Investigation of predisposition before hiring

Based on my review of the methodology of his study, Cressey chose the subjects of his study to specifically exclude those who'd taken a position of trust with the intentions of stealing or those who were predisposed to theft. He designed the study specifically to examine only those occasions in which people had accepted positions of trust without any inclinations or intentions of stealing, but then they violated their positions of trust through embezzlement. He was looking to find the reason for that change in attitude or the reason why they stole in these cases but not in other cases.

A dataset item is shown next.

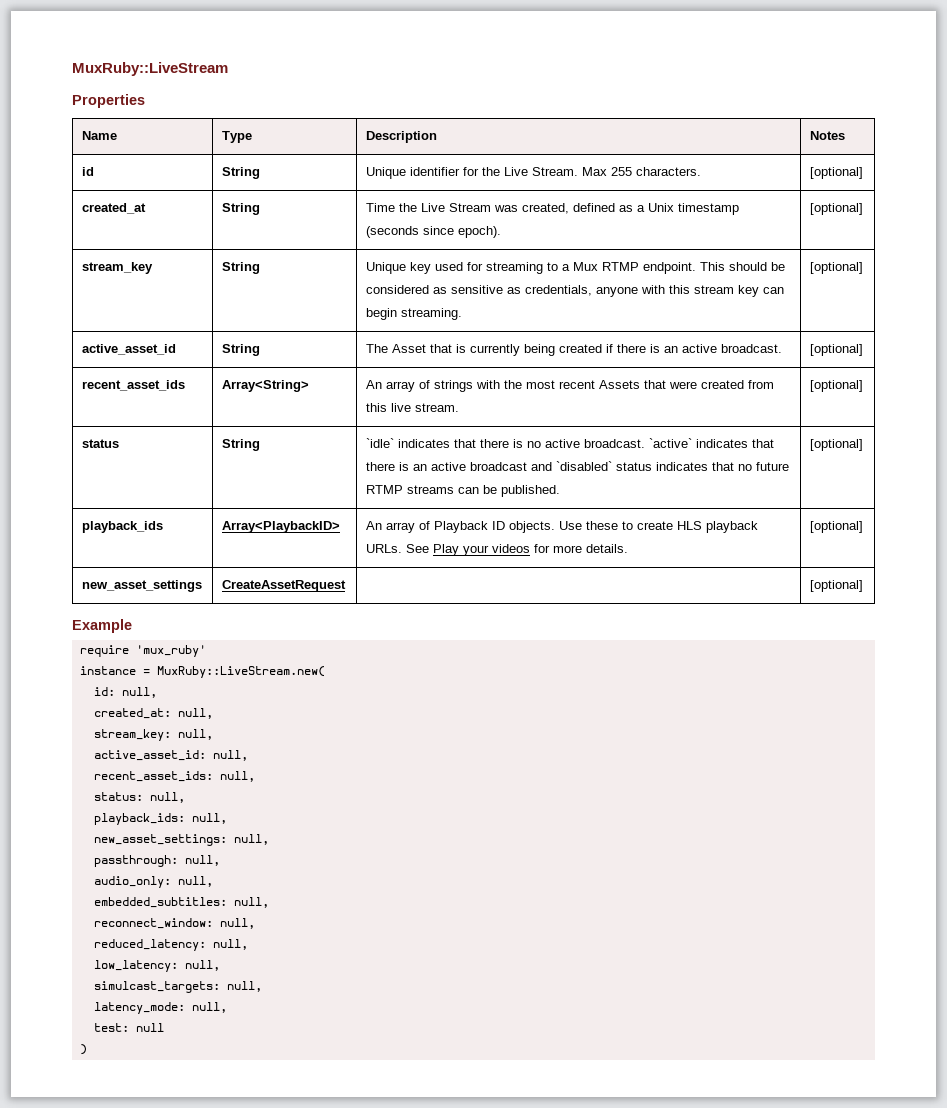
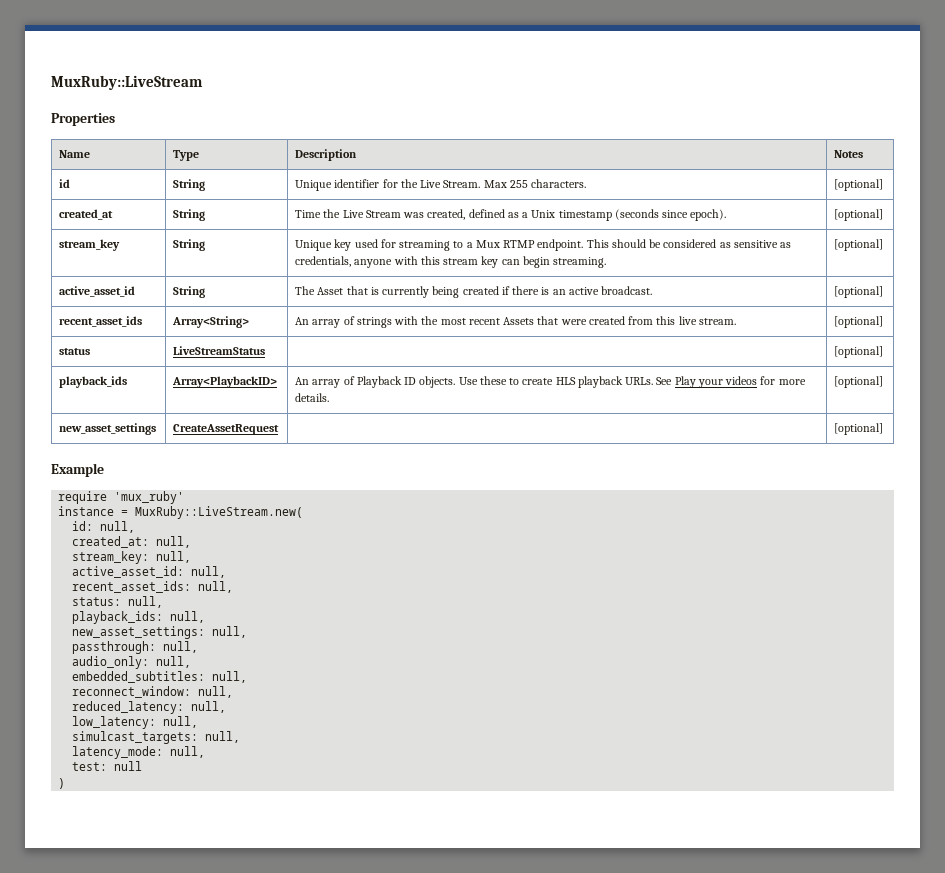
[221,439,260,451] [365,438,774,448] [365,461,789,471] [365,485,560,497] String | `idle` indicates that there is no active broadcast. `active` indicates that there is an active broadcast and `disabled` status indicates that no future RTMP streams can be published. -> [173,346,266,355] LiveStreamStatus |

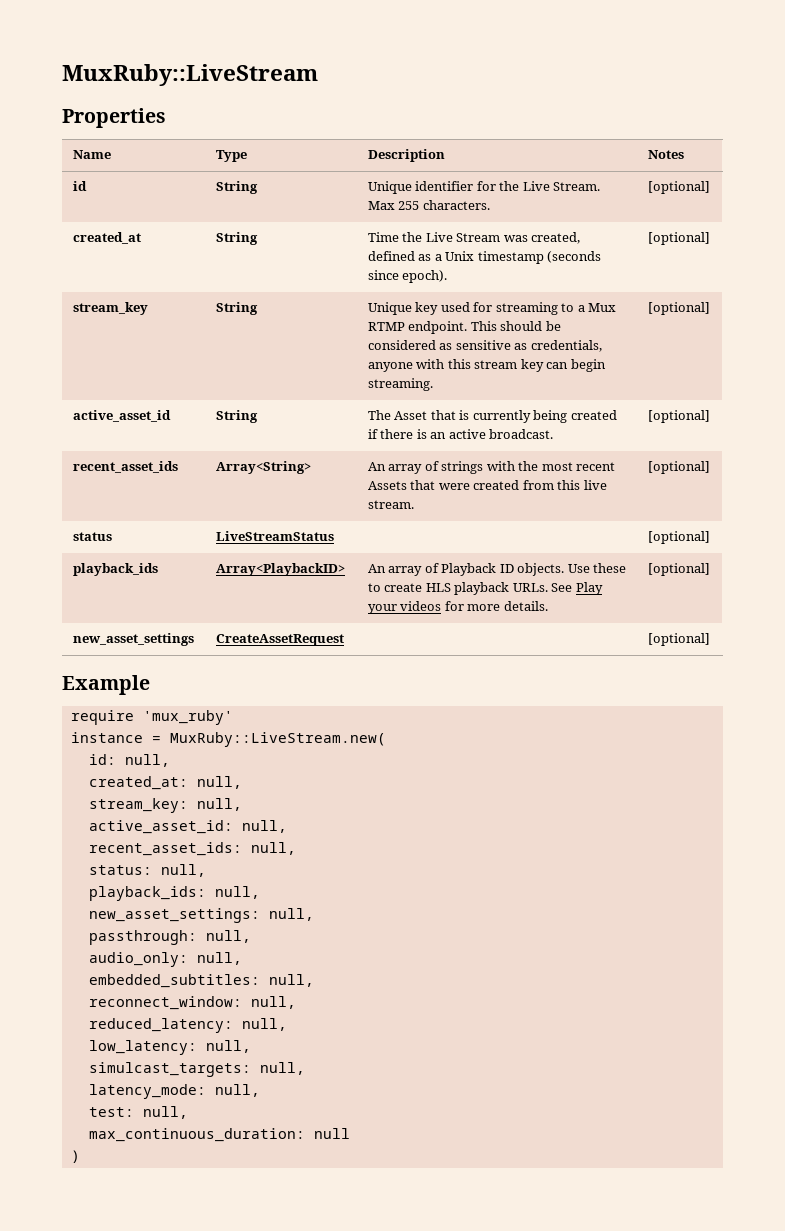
(108, 766) none -> [142,1106,188,1119] [88,1128,305,1142] null, // max_continuous_duration:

Since his initial study, researchers have expanded its conclusions to explain many different instances of fraud or white-collar crime. However, I believe we should refocus the study's implications on the specific embezzlement cases in which subjects had been in positions of trust and began defrauding from the moment their employers had hired them. The possible result? Organizations will emphasize rigorous background investigations prior to all hiring to indicate any predisposition of fraudulent intent or tendencies.

The Fraud Triangle is a great tool, but it won't always explain why new employees want to defraud your organization. Employees might not steal because they need money but because they just enjoy it.

Robert L. Kardell, J.D., CFE, CPA, CFF, is a special agent with the Federal Bureau of Investigation. He's a member of the ACFE Editorial Advisory Committee.